Monday, October 29, 2007

Proof Of Concept Study Explores Probiotic Approach To Treating Gum Disease

A new study published in the November issue of the Journal of Dental Research shows that application of beneficial bacteria as an adjunct to traditional therapy may become a valid, non-antibiotic treatment approach for periodontitis (gum disease). In this small-scale animal study, researchers applied a mixture of beneficial bacteria after scaling and root planing (removal of bacterial plaque from the crown and root of the tooth surface), a concept called Guided Pocket Recolonization, or GPR. With the emergence of antibiotic resistance and the lack of non-antibiotic treatment options, this GPR approach may provide a valuable addition or alternative to treatment options for periodontitis.

This is the first study to test the concept of bacterial replacement therapy in the treatment of plaque-related periodontal disease, and analysis of the data showed, in a beagle dog model, that when beneficial bacteria were applied in periodontal pockets adjunctively after root planing, repopulation by bacteria associated with gum disease was delayed and reduced, as was the degree of inflammation, at a clinically significant level.

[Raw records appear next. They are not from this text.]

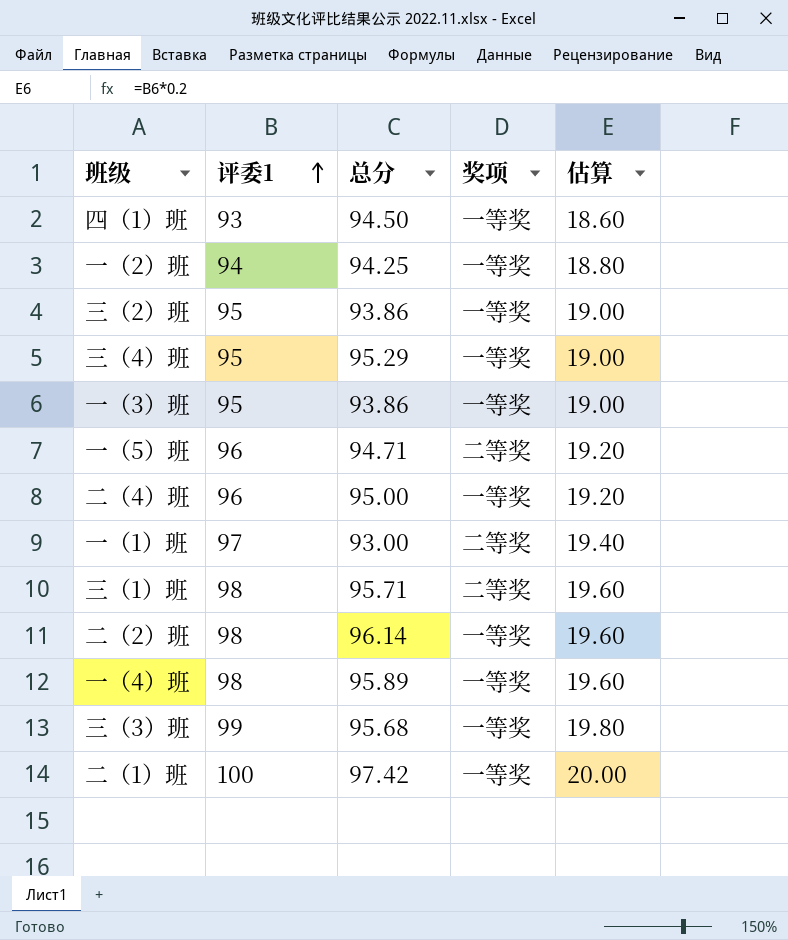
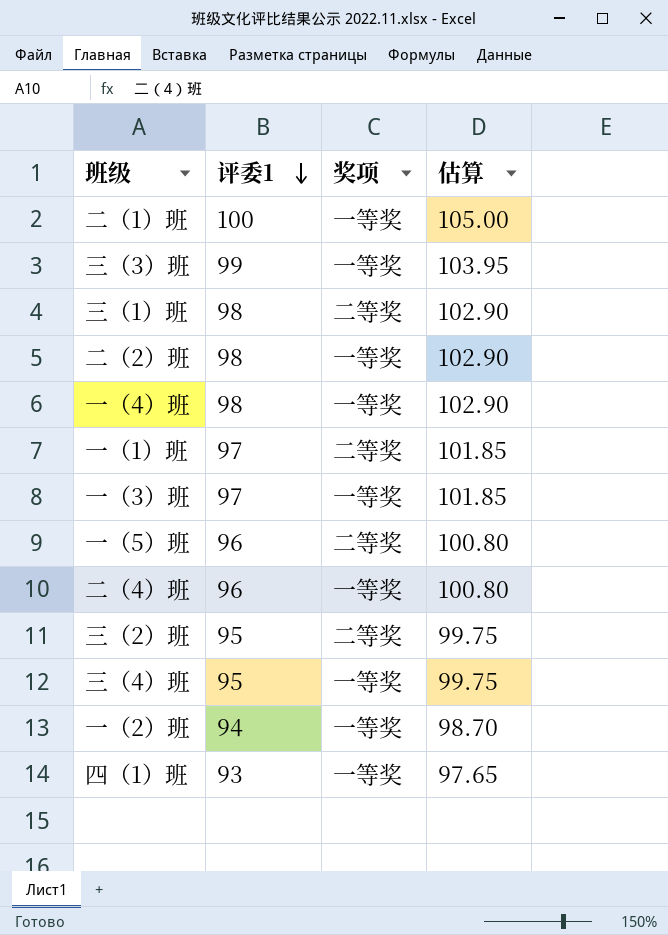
row order: 评委1 ascending -> 评委1 descending
column 总分 | position: 3 -> none
column 估算 | formula: [评委1] * 0.2 -> [评委1] * 1.05
一（3）班 | 评委1: 95 -> 97
三（2）班 | 奖项: 一等奖 -> 二等奖

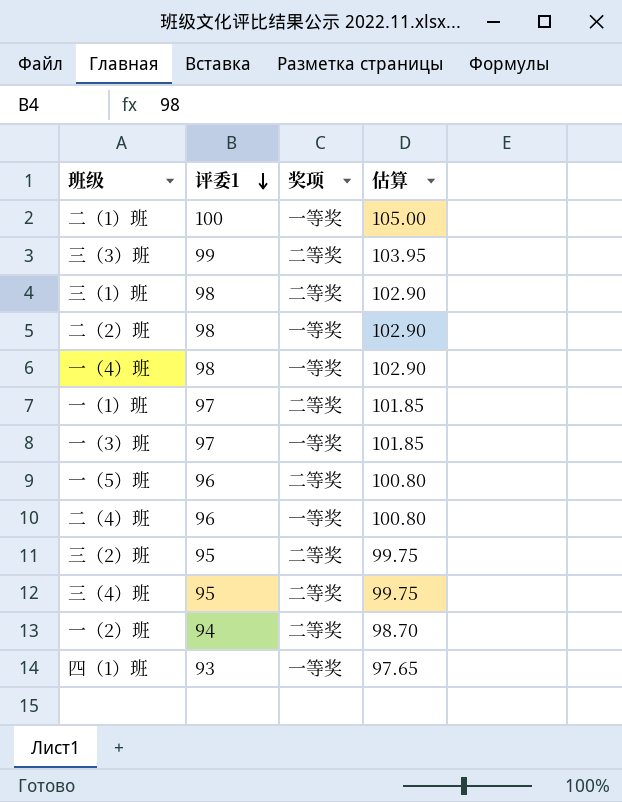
三（3）班 | 奖项: 一等奖 -> 二等奖
三（4）班 | 奖项: 一等奖 -> 二等奖
一（2）班 | 奖项: 一等奖 -> 二等奖

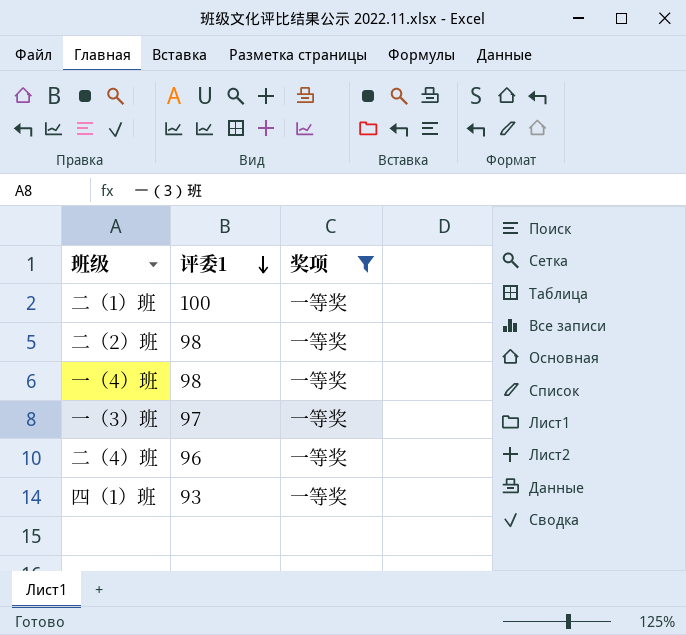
filter: none -> 奖项 = 一等奖
column 估算 | formula: [评委1] * 1.05 -> none

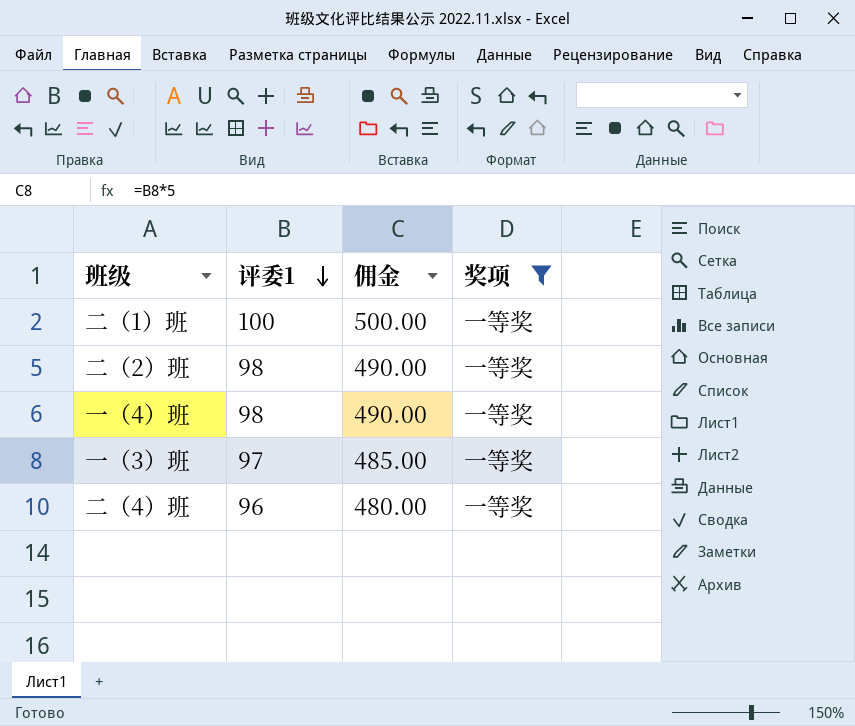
column 佣金 | formula: none -> [评委1] * 5
row 四（1）班: 93 | 一等奖 -> none

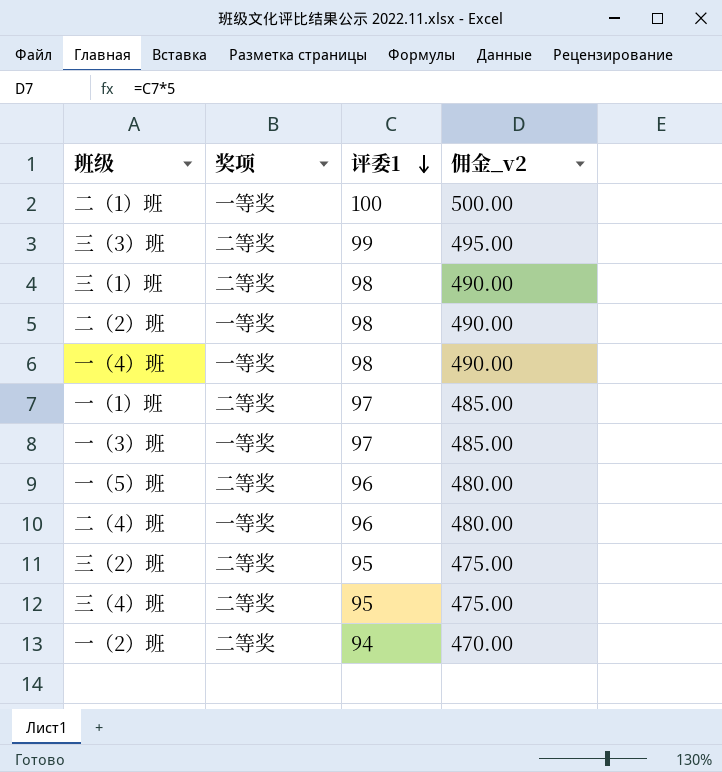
filter: 奖项 = 一等奖 -> none
column 奖项 | position: 4 -> 2
column name: 佣金 -> 佣金_v2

"While this NIDCR-funded investigation provides a proof of concept that the application of beneficial bacteria may supplement traditional methods of periodontal therapy, additional studies are needed to determine how this concept can be applied in the clinical practice of periodontology," said Wim Teughels, corresponding author and professor in the Department of Periodontology at Catholic University Leuven. "The principal investigator, Marc Quirynen, also a professor at Catholic University Leuven, and the international team behind this project are continuing investigations with a focus on testing beneficial bacteria that are both helpful and non-pathogenic to humans. We hope the current study will inspire other investigators to consider periodontal disease therapy from this novel perspective."

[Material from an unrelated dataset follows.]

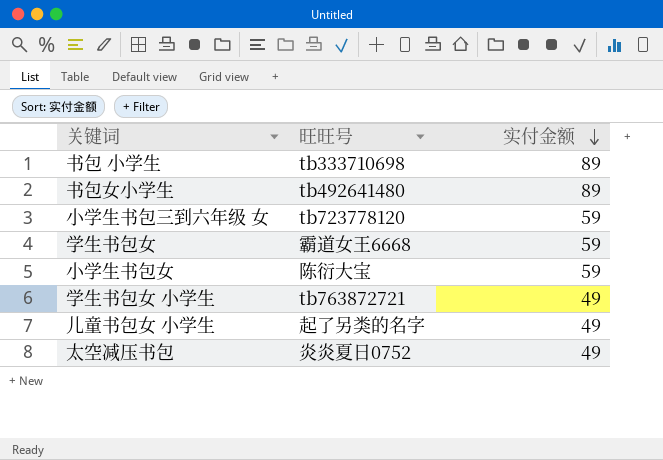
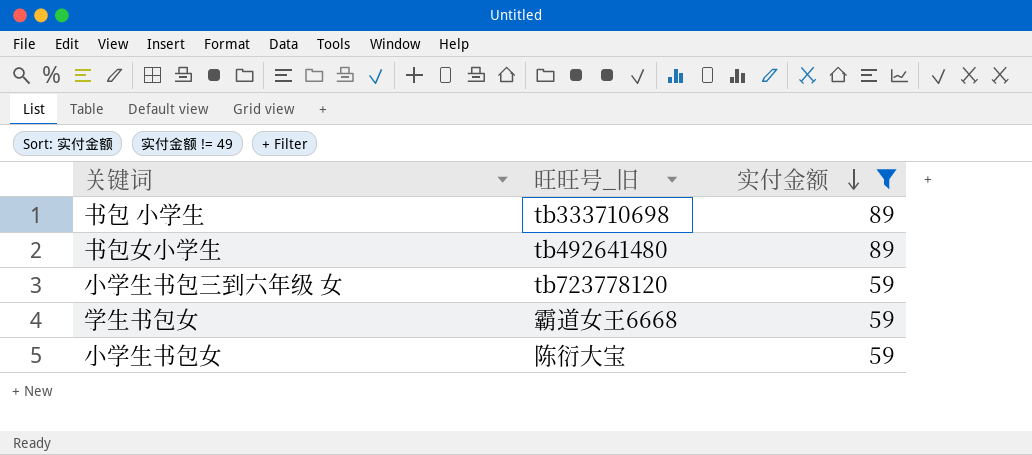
filter: none -> 实付金额 != 49
column name: 旺旺号 -> 旺旺号_旧

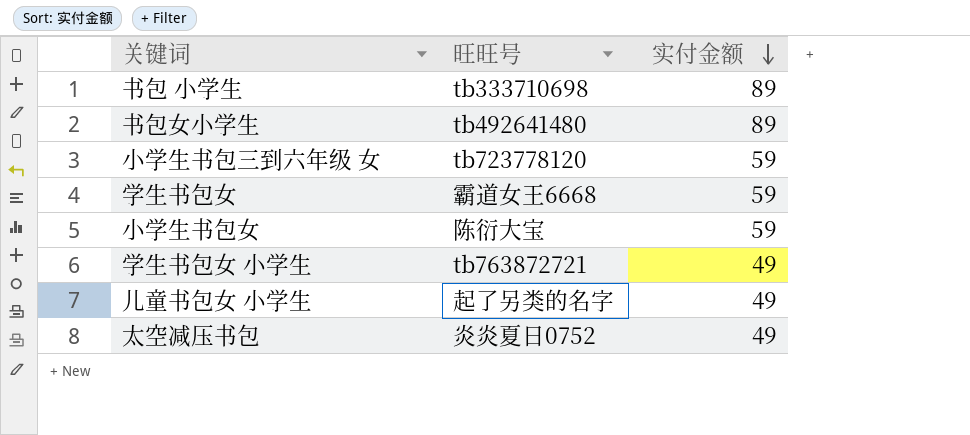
filter: 实付金额 != 49 -> none
column name: 旺旺号_旧 -> 旺旺号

The Journal of Dental Research (JDR) is the official publication of the International & American Associations for Dental Research (IADR/AADR), and continues to hold the top SIF ranking of all dental journals worldwide. The IADR is a non-profit organization with more than 11,000 individual members worldwide, dedicated to: (1) advancing research and increasing knowledge to improve oral health, (2) supporting the oral health research community, and (3) facilitating the communication and application of research findings for the improvement of oral health worldwide. The AADR is the largest Division of the IADR, with more than 4,000 members in the United States.